Разинув рот и забыв про стакан водки, что он держал в руке, Пуля с уважением и в то же время с сочувствием смотрел на Боцмана, который смог вытащить братву из столь незавидного положения. И в этом он видел прежнего Боцмана из «Сиблага», против которого боялись идти даже самые заявленные.

Высказав своё наболевшее, Писка замолчал, и над столом зависла скорбная тишина. Каждый из этих людей на своей собственной шкуре познал, что такое срок в сталинских лагерях, однако те сроки были вроде бы как за дело – не укради, да судим не будешь, – но чтобы загреметь на зону, причем на целый червонец, из-за безобидной месиловки в засранной ужгородской рыгаловке… Это уже полный беспредел. И видать, совсем уж вразнос пошел товарищ Лаврентий Павлович Берия, если из-за дармовой премии [60] готов бросать фронтовиков-разведчиков в кресты, крытки да в клоповник. Видать, там, наверху, в Москве и в самом Кремле полные бельмондо, ибанушки и дупеля окопались, коли из-за такой мелочевки фронтовиков в столыпинские вагоны бросают да на кичеван отправляют.

Выждав момент, когда Мадьяр по-настоящему прочувствует ту безысходность, в которой оказался он сам и его разведчик, Боцман поднял в руке наполненный водкой стакан и негромко произнес:

– За удачу, которая пока что не покидала нас.

– Да, конечно, – засуетился Мадьяр, поднимая свой стакан. – За удачу!

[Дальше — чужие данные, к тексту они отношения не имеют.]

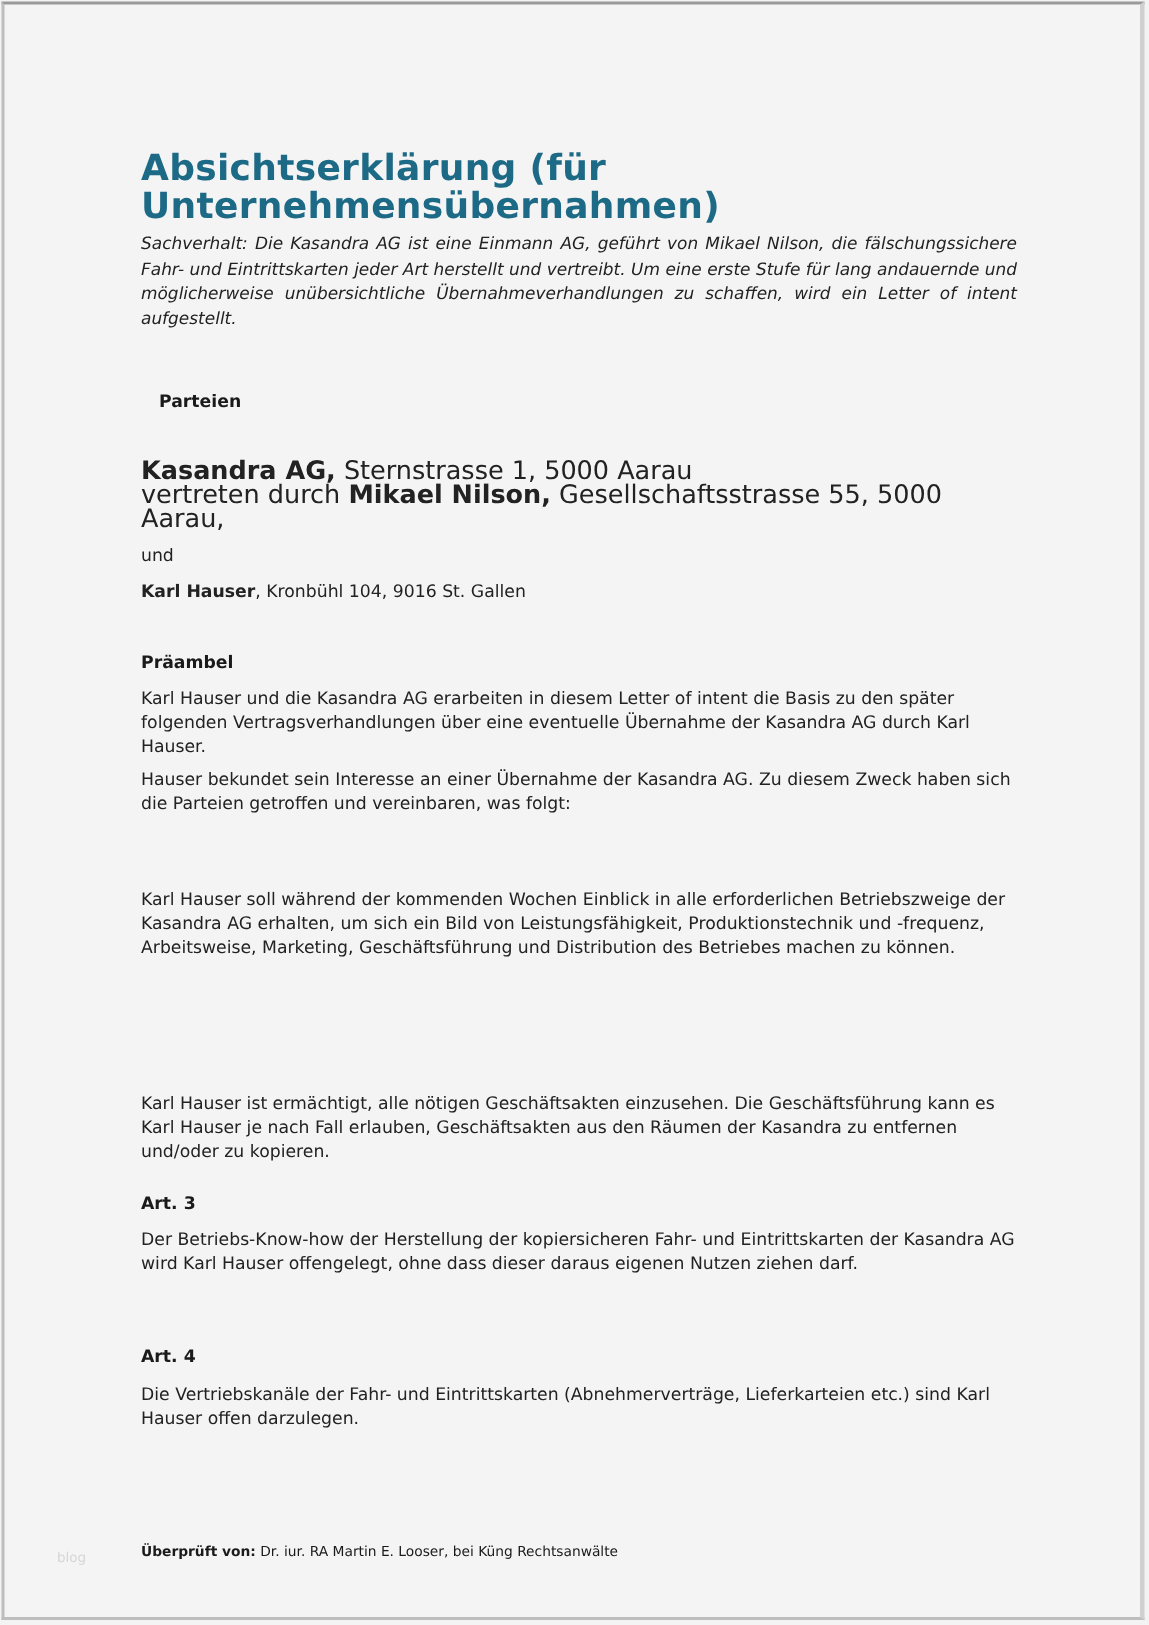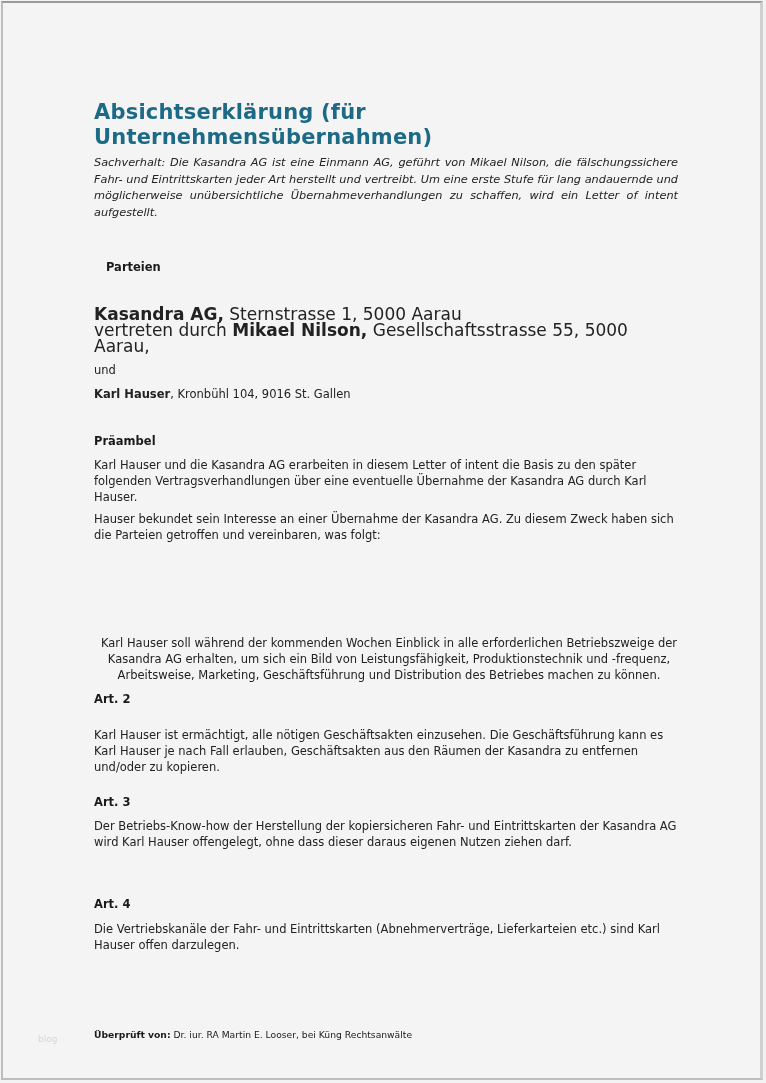"Absichtserklärung (für" h1 { font-size: 21px -> 24px }
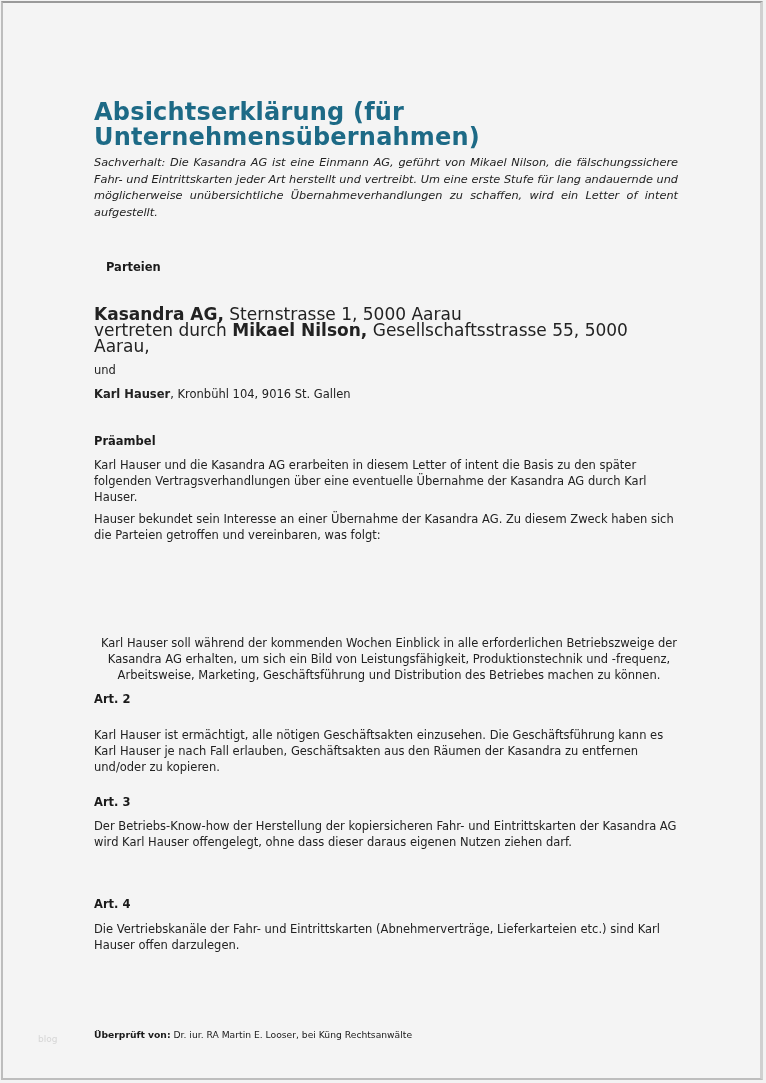"Karl Hauser soll während der" div.abs { text-align: center -> none; top: 632px -> 588px }
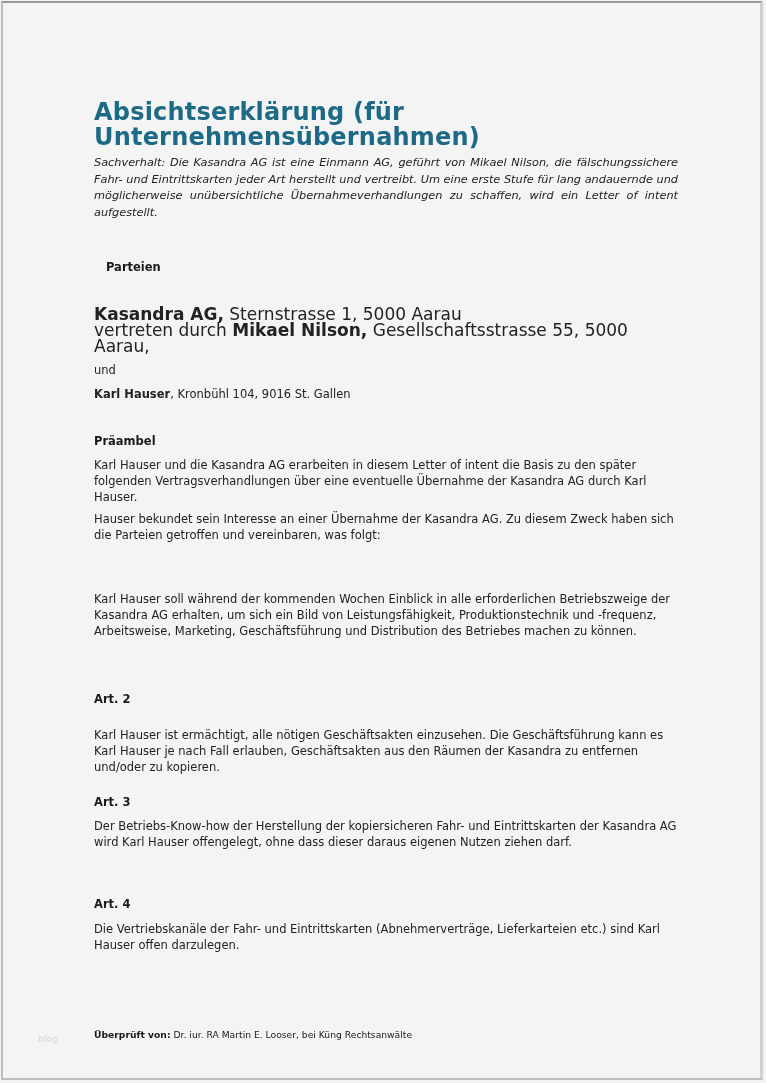"Art. 2" div.abs { html: <div>Art. 2</div> -> none }
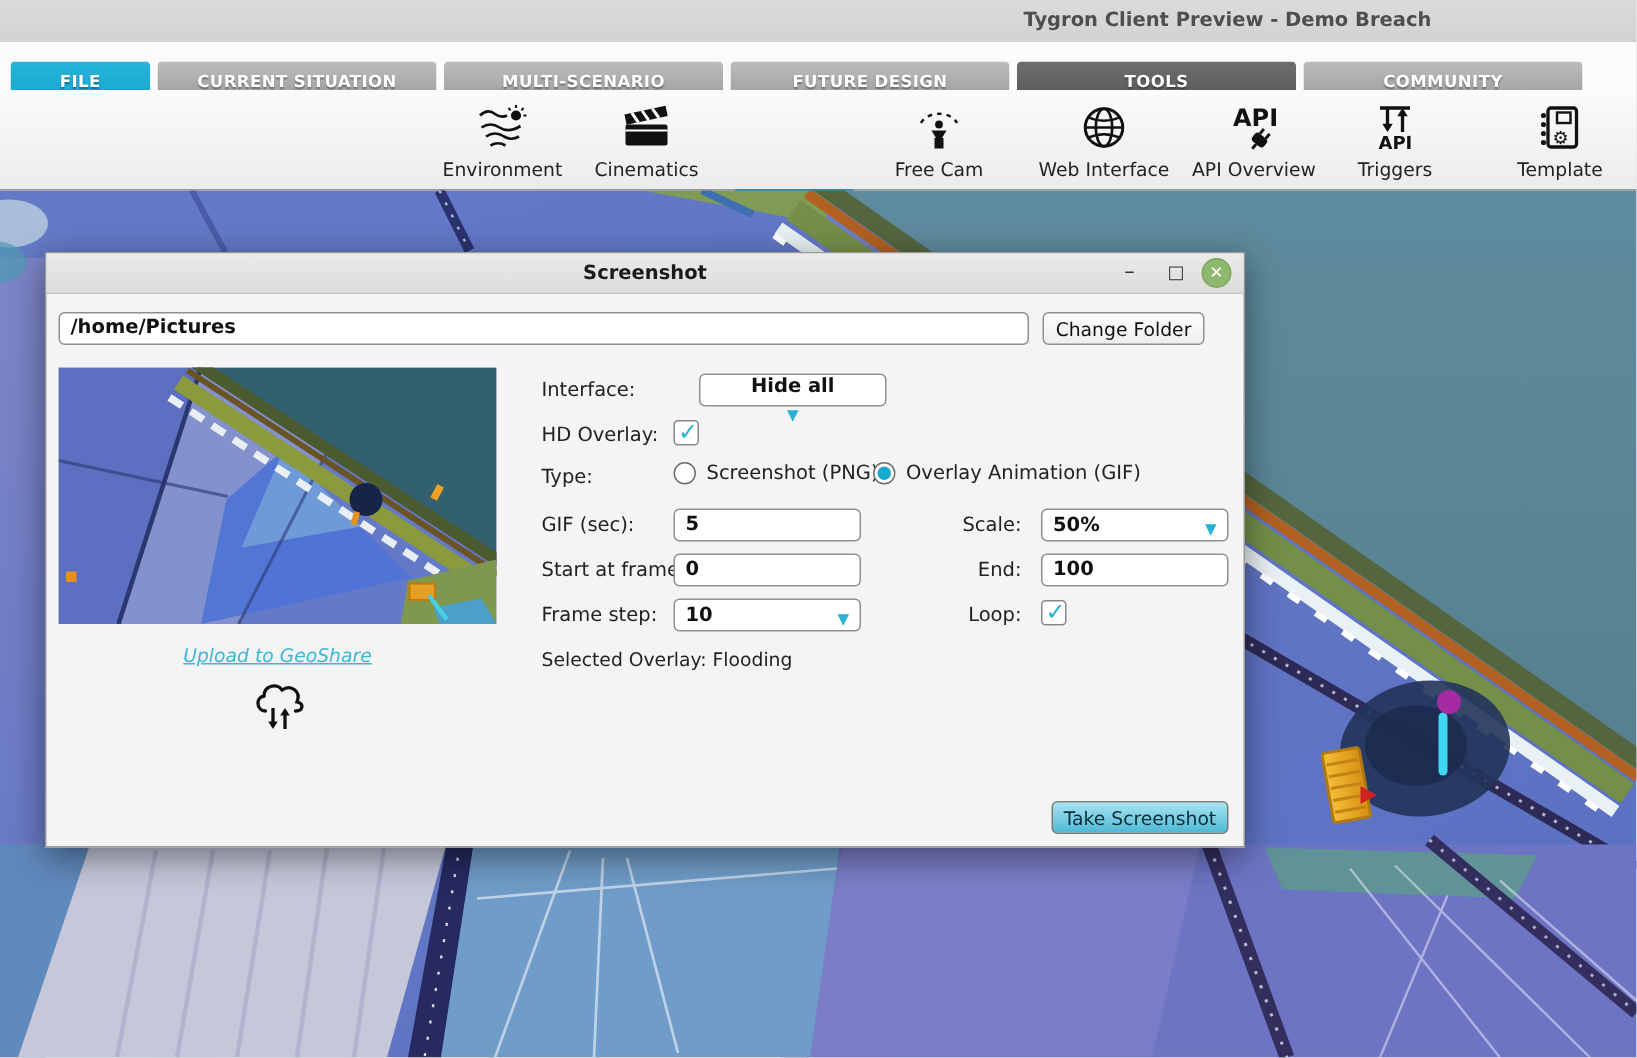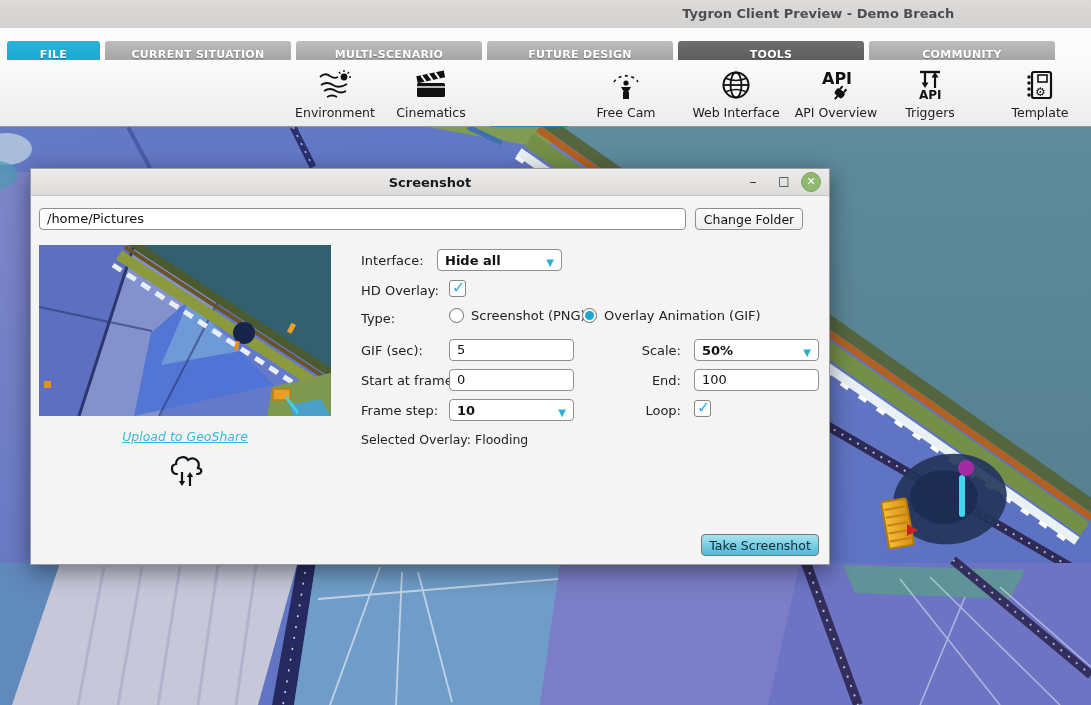"/home/Pictures" .textbox { font-weight: normal -> bold }
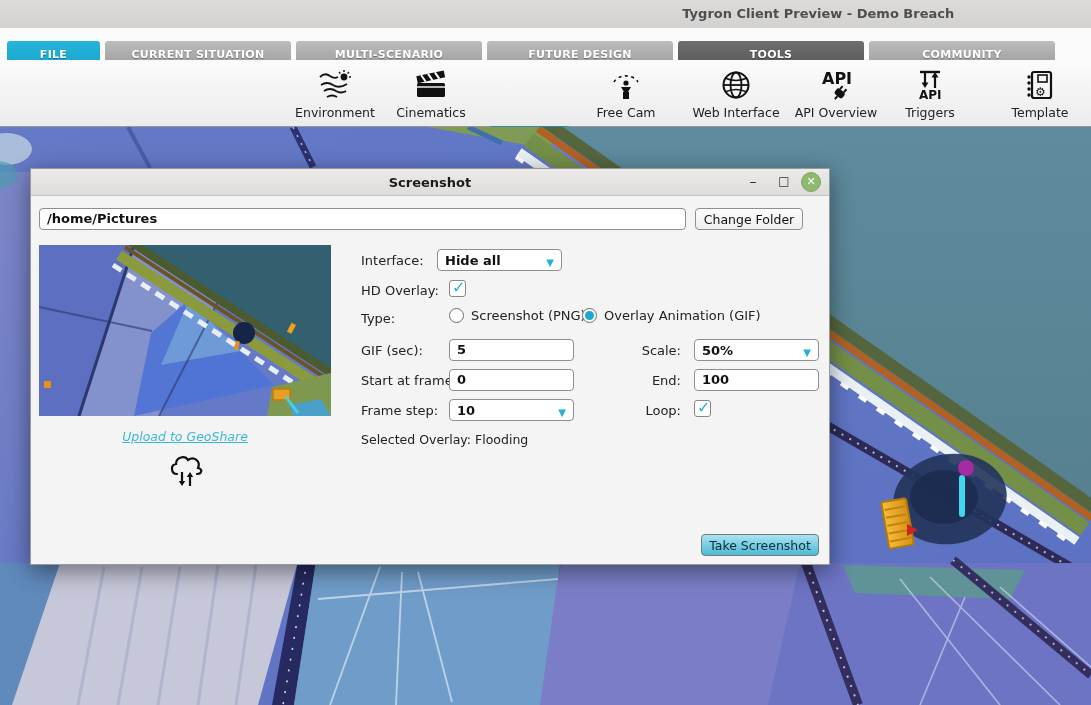"Hide all" div.dropdown { flex-direction: none -> column; left: 406px -> 435px }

Бросив в рот кусочек свиной колбасы домашнего копчения и захрустев соленым огурчиком, он уважительно качнул головой и столь же уважительно пробормотал:

– Ну, Боцман, ты и даешь! Не знал бы тебя лично, вовек бы не поверил, что возможно такое. Разоружить вертухаев в кучумке [61] , прихватить с собой ихние плевальники [62] и по дороге к нам успеть подломить сельпо, забрав оттуда всё, что только могли вынести.

– А ты-то откуда про вертухаев в кучумке да про сельпо знаешь? – насторожился Бокша.

– Ну ты даешь!.. – чуть ли не по-бабьи всплеснул руками Мадьяр. – Об этом сейчас даже глухонемые на скамейках судачат. И про штрафбат, который вертухаев в кучумке наказал, и про сельпо, которое так подчистили, что оттуда даже крысы ушли.

Он рассмеялся было своей шутке с крысами, однако тут же спохватился, спросил:

– Слушай, а на чем вы все это увезти смогли? На руках-то не утащишь.

– Дурное дело не хитрое, – хмыкнул по другую сторону стола Писка. – Мы же еще военную полуторку с вояками на большаке тормознули. Так что кроме машины еще и дудары с волынами [63] прихватили.

И рассмеялся громко:

– Не пропадать же добру.

Судя по той маске, что застыла на лице Мадьяра, про историю с гоп-стопом и военной полуторкой на большаке он слышал впервые, и было видно, как поддернулся нервным тиком его правый глаз.